[Entries provided Boundary: Start]
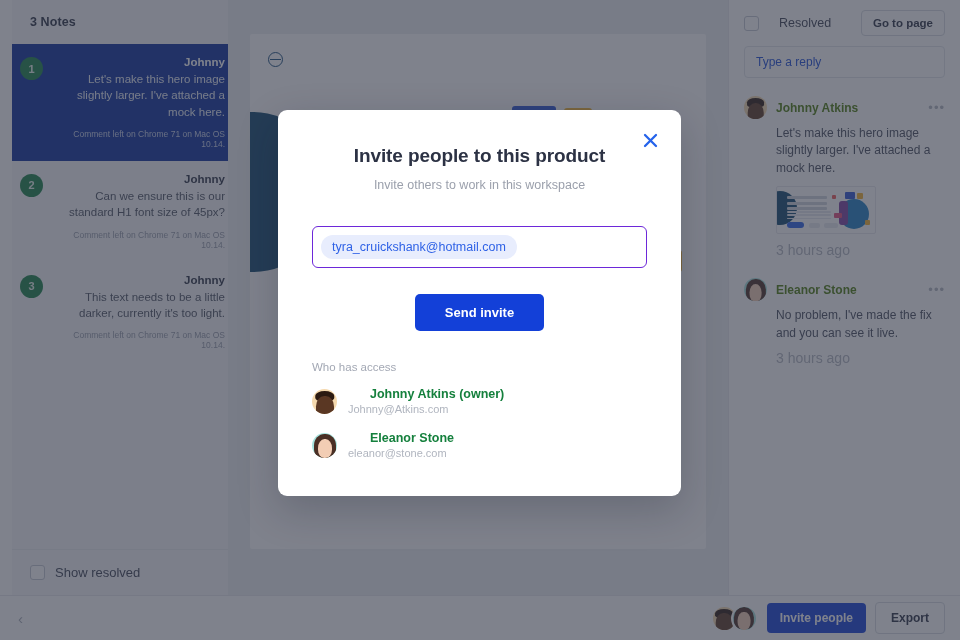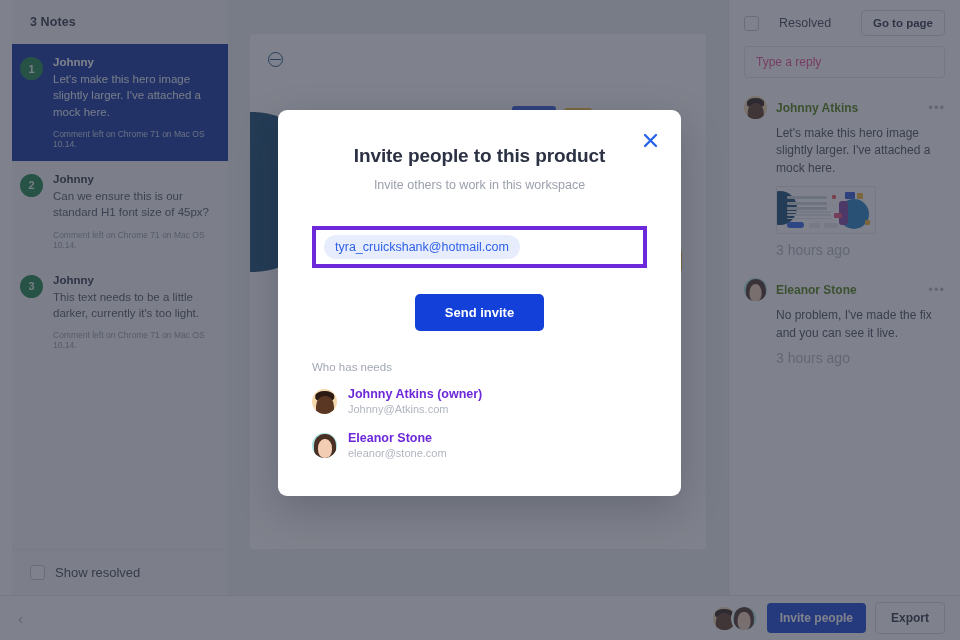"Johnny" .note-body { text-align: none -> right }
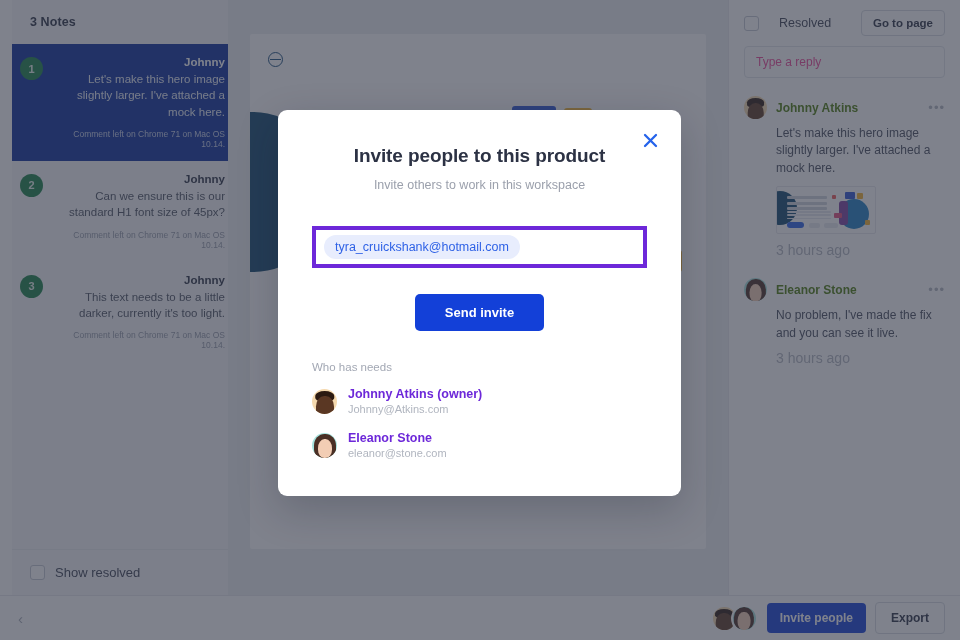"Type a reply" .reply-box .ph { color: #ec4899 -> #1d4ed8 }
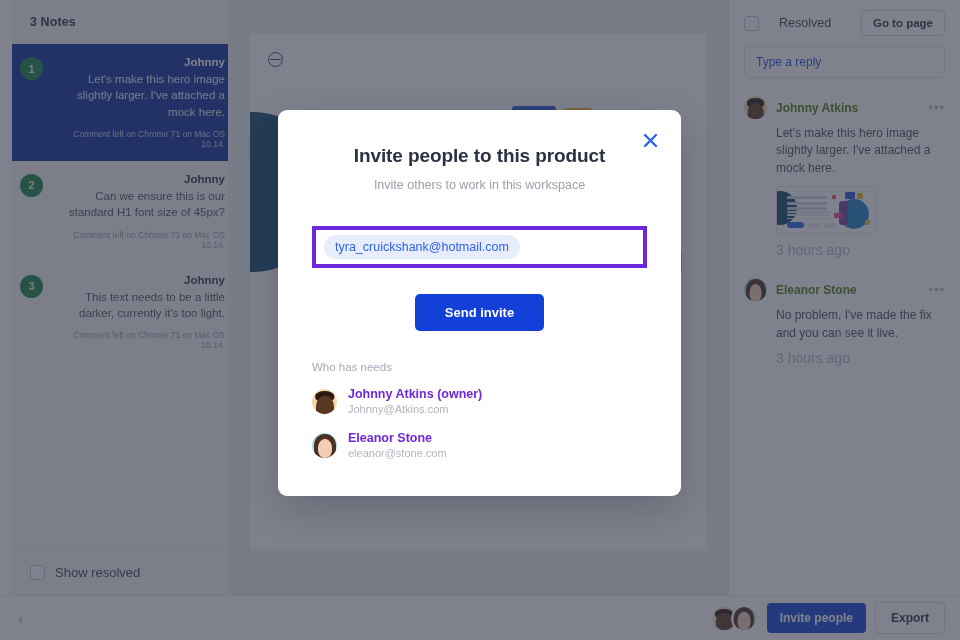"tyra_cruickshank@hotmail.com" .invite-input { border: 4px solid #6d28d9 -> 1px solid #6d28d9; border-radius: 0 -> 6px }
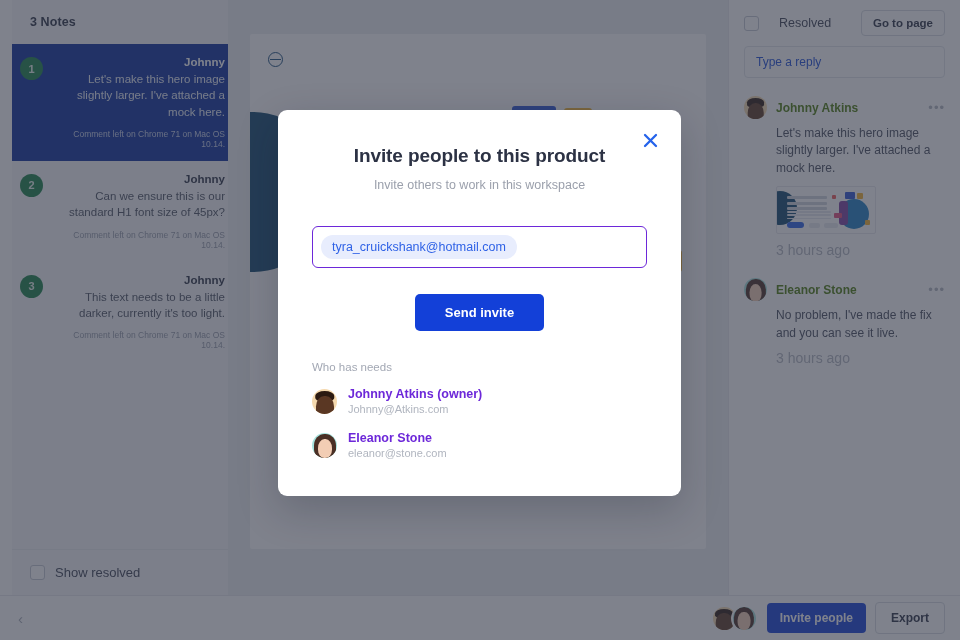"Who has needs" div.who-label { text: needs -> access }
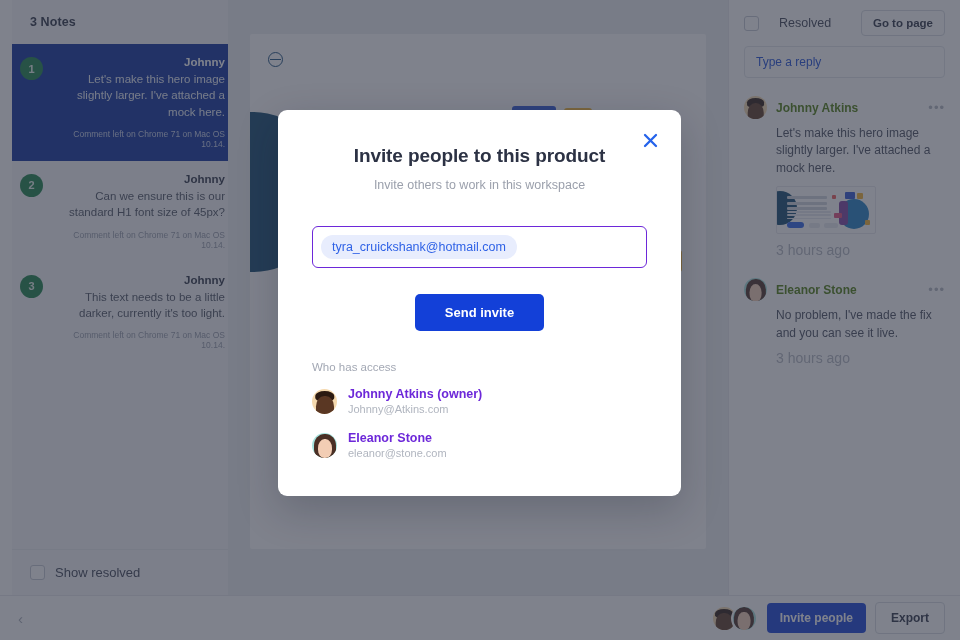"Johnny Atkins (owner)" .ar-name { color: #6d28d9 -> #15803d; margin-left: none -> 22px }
[Entries provided Boundary: End]
[Entries provided Boundary: Start]
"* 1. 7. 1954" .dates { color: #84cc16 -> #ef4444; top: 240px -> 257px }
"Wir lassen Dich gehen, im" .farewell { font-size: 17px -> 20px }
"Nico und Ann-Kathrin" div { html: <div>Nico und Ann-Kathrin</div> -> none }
[Entries provided Boundary: End]
### Action item
Look above for the line with "text: needs ->" and the line with "color: #6d28d9 ->". Give again exactly those two lines and all lines between them, pictures excluded.

### Answer below
"Who has needs" div.who-label { text: needs -> access }
"Johnny Atkins (owner)" .ar-name { color: #6d28d9 -> #15803d; margin-left: none -> 22px }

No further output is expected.